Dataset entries
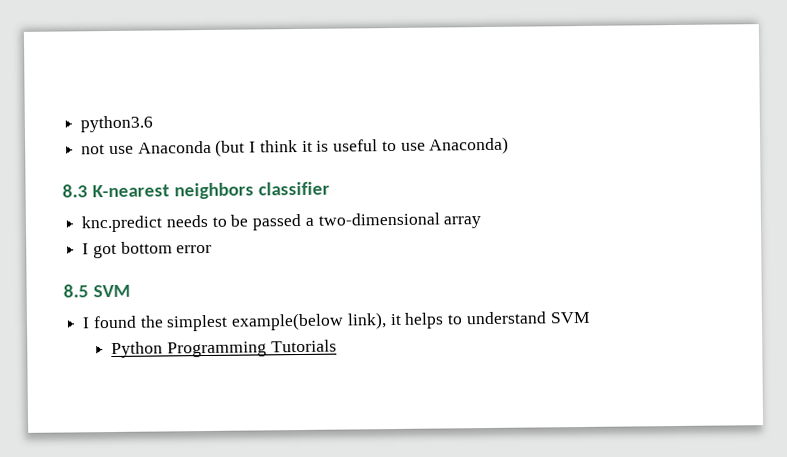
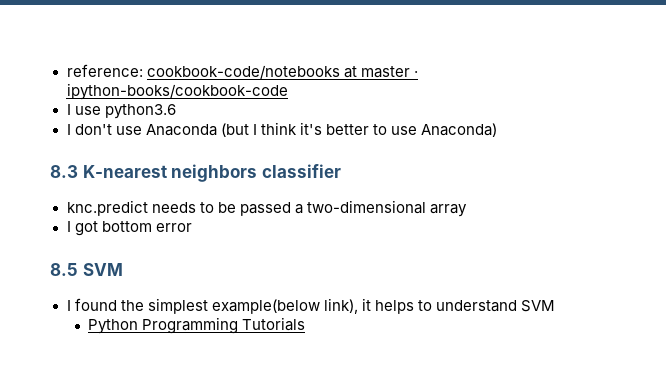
(80, 124) none -> [66,64,418,79] [66,83,288,100] [66,104,101,115] reference: cookbook-code/notebooks at master · ipython-books/cookbook-code // I use
[81,144,106,155] not -> [66,124,112,135] I don't
[301,139,379,152] it is useful -> [299,122,369,135] it's better

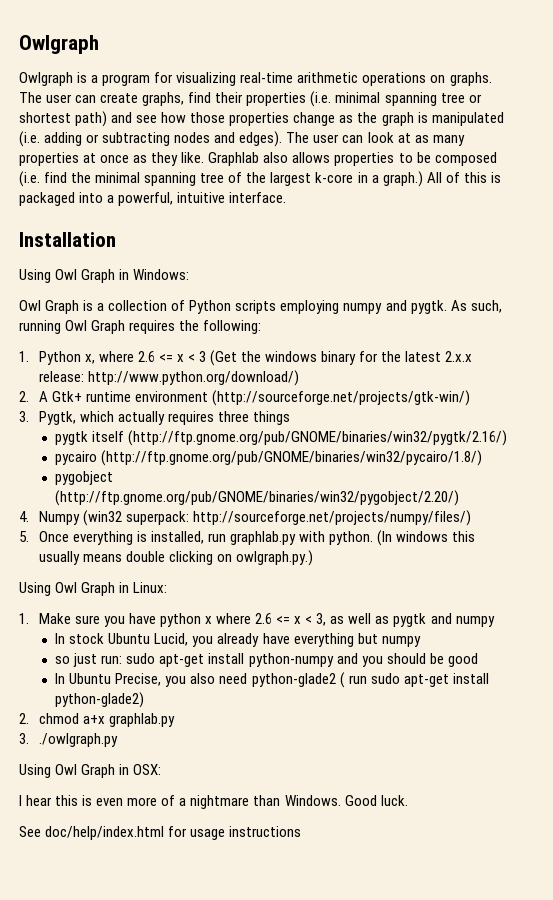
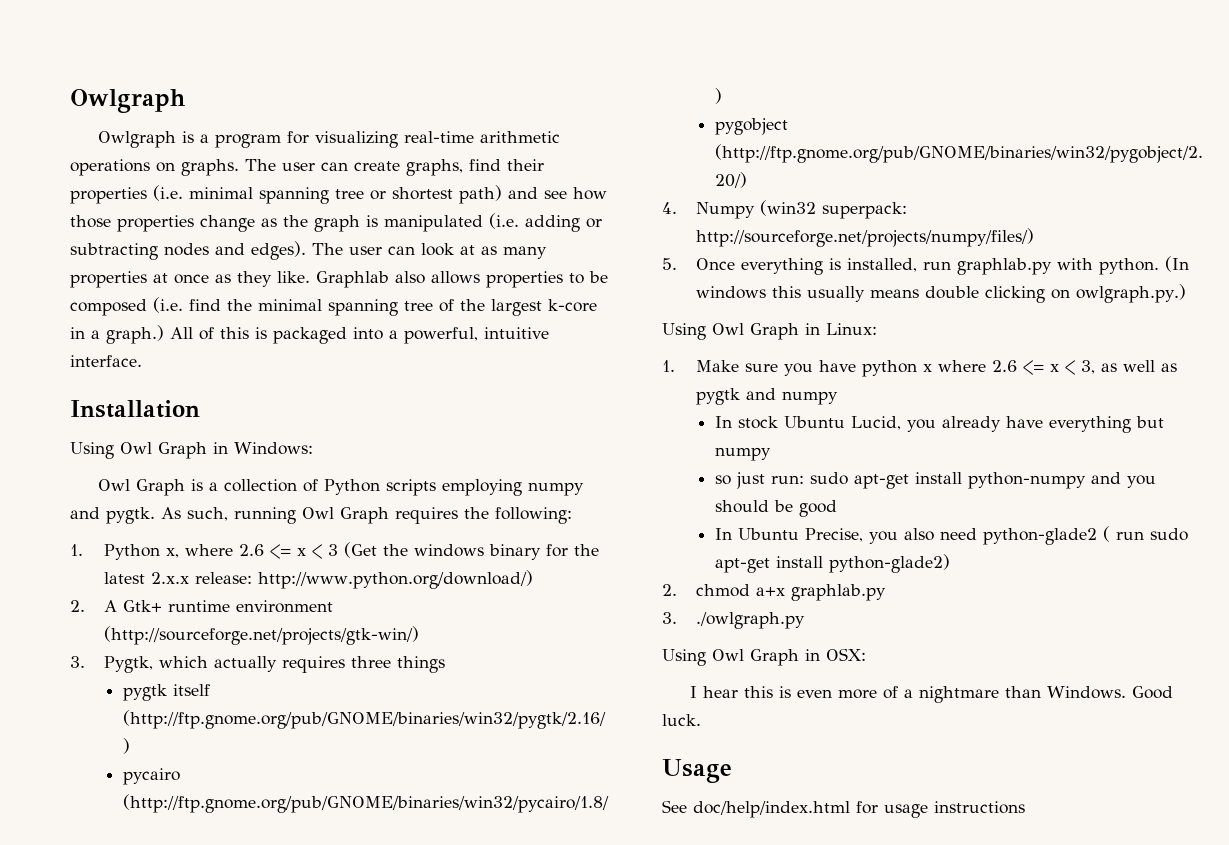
(408, 800) none -> [662,759,732,783] // Usage

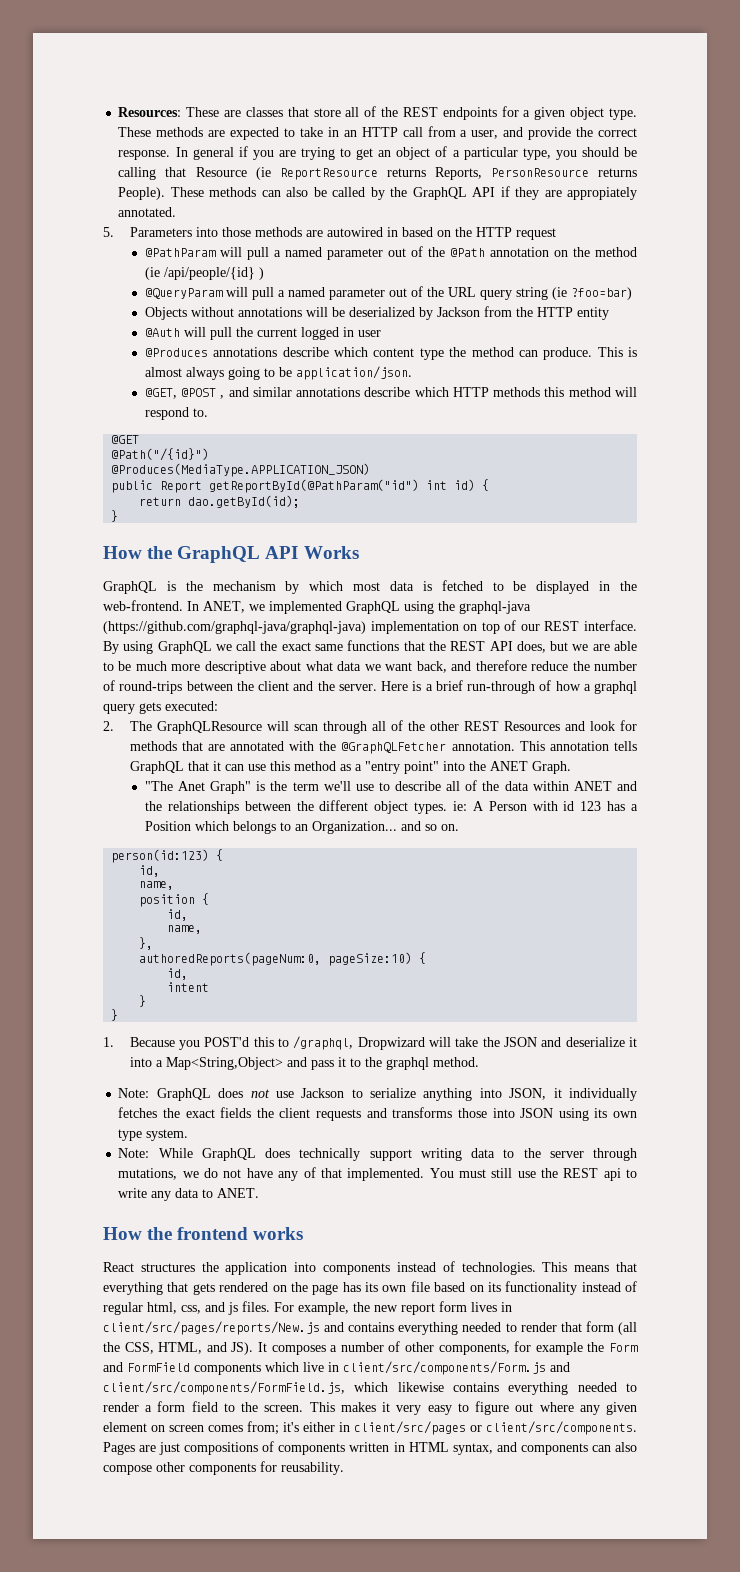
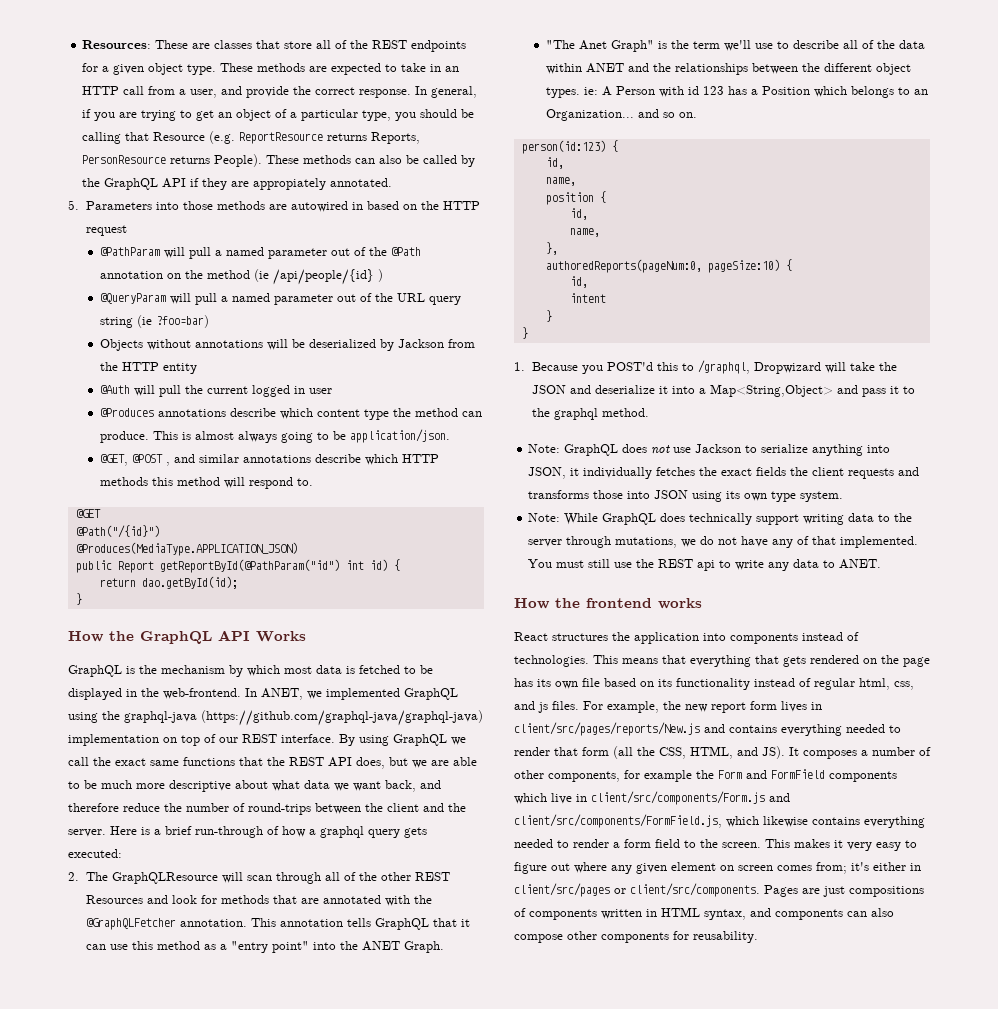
[192,147,234,160] general -> [431,86,478,98] general,
[255,167,271,180] (ie -> [209,131,236,144] (e.g.

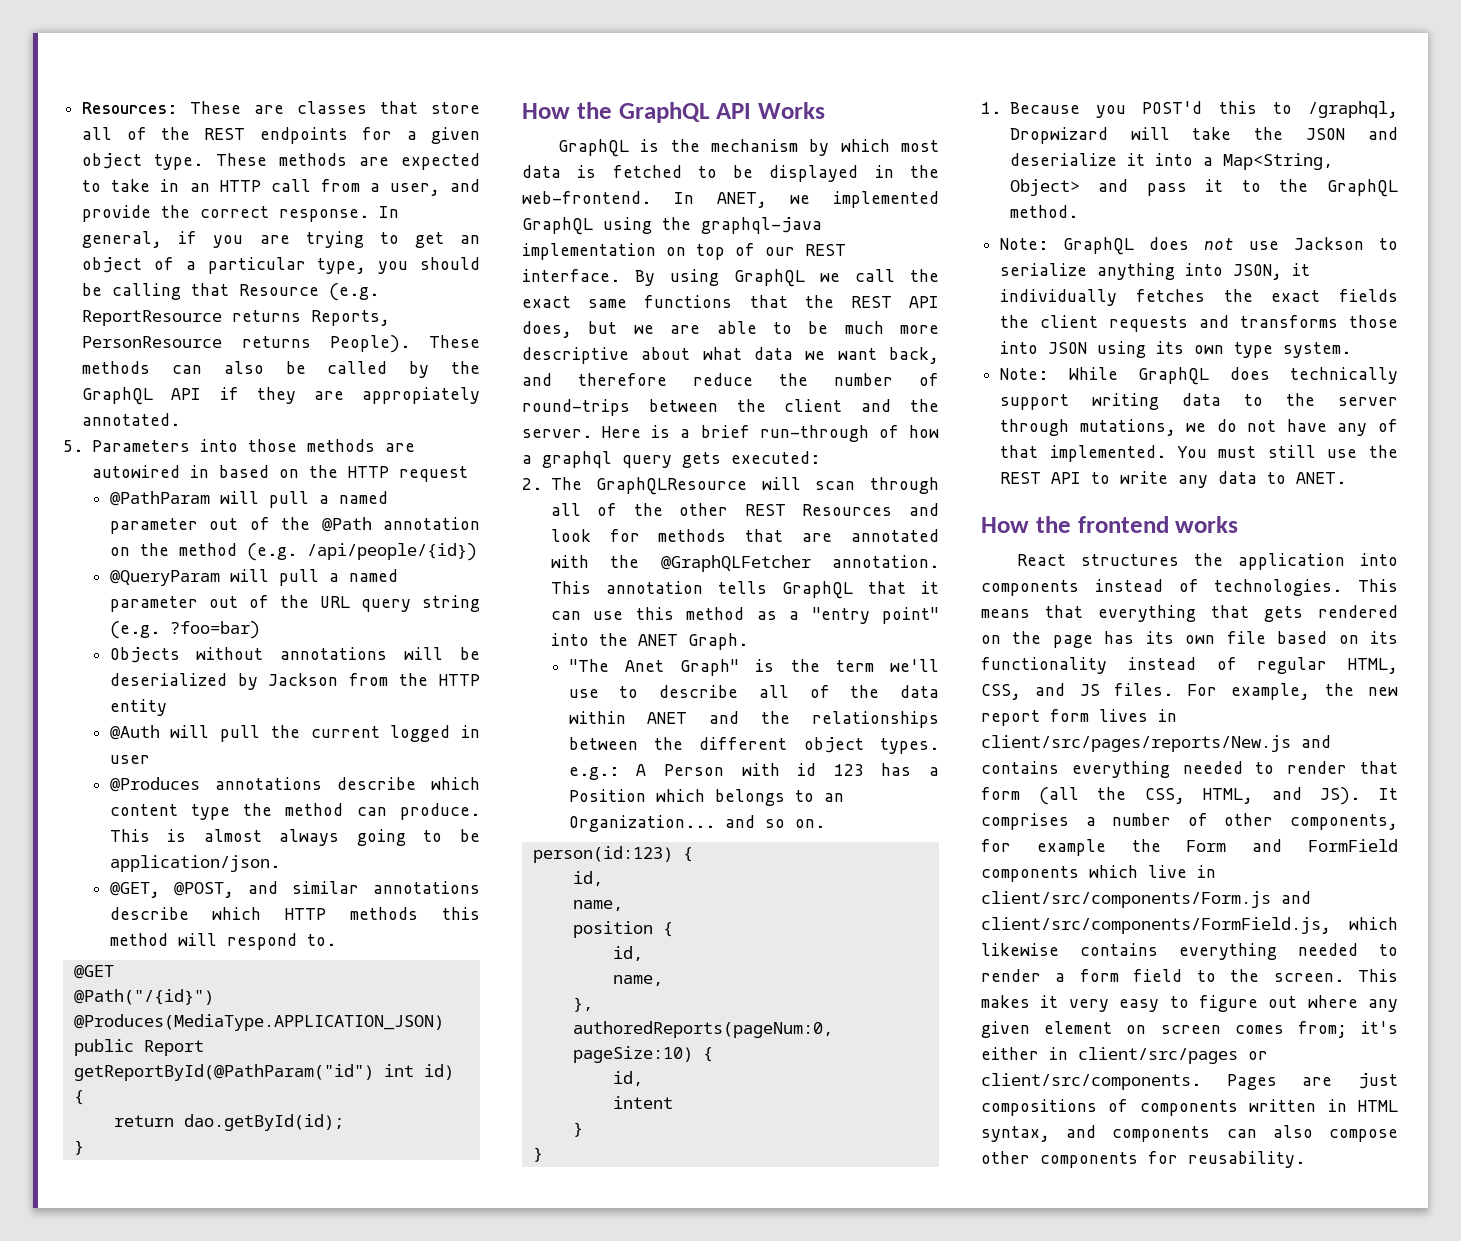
[253,269,383,285] (ie /api/people/{id} ) -> [246,543,477,561] (e.g. /api/people/{id})
[136,315,152,328] (ie -> [109,621,160,639] (e.g.
[131,454,170,466] @POST , -> [173,882,234,898] @POST,
[201,710,483,726] (https://github.com/graphql-java/graphql-java) -> (822, 225) none
[583,87,598,95] ie: -> [568,767,619,780] e.g.:
[709,384,833,397] Map<String,Object> -> [1222,153,1333,170] [1009,179,1080,196] Map<String, Object>
[553,408,598,420] graphql -> [1327,179,1398,197] GraphQL
[697,560,716,571] api -> [1051,472,1082,484] API
[859,678,914,690] [514,701,548,713] html, css, and js -> [1348,658,1398,674] [981,683,1100,700] HTML, CSS, and JS
[803,750,857,759] composes -> [981,813,1069,830] comprises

*Task description*
Please return every line in the data that includes the string "none".

*Answer box*
(80, 124) none -> [66,64,418,79] [66,83,288,100] [66,104,101,115] reference: cookbook-code/notebooks at master · ipython-books/cookbook-code // I use
(408, 800) none -> [662,759,732,783] // Usage
[201,710,483,726] (https://github.com/graphql-java/graphql-java) -> (822, 225) none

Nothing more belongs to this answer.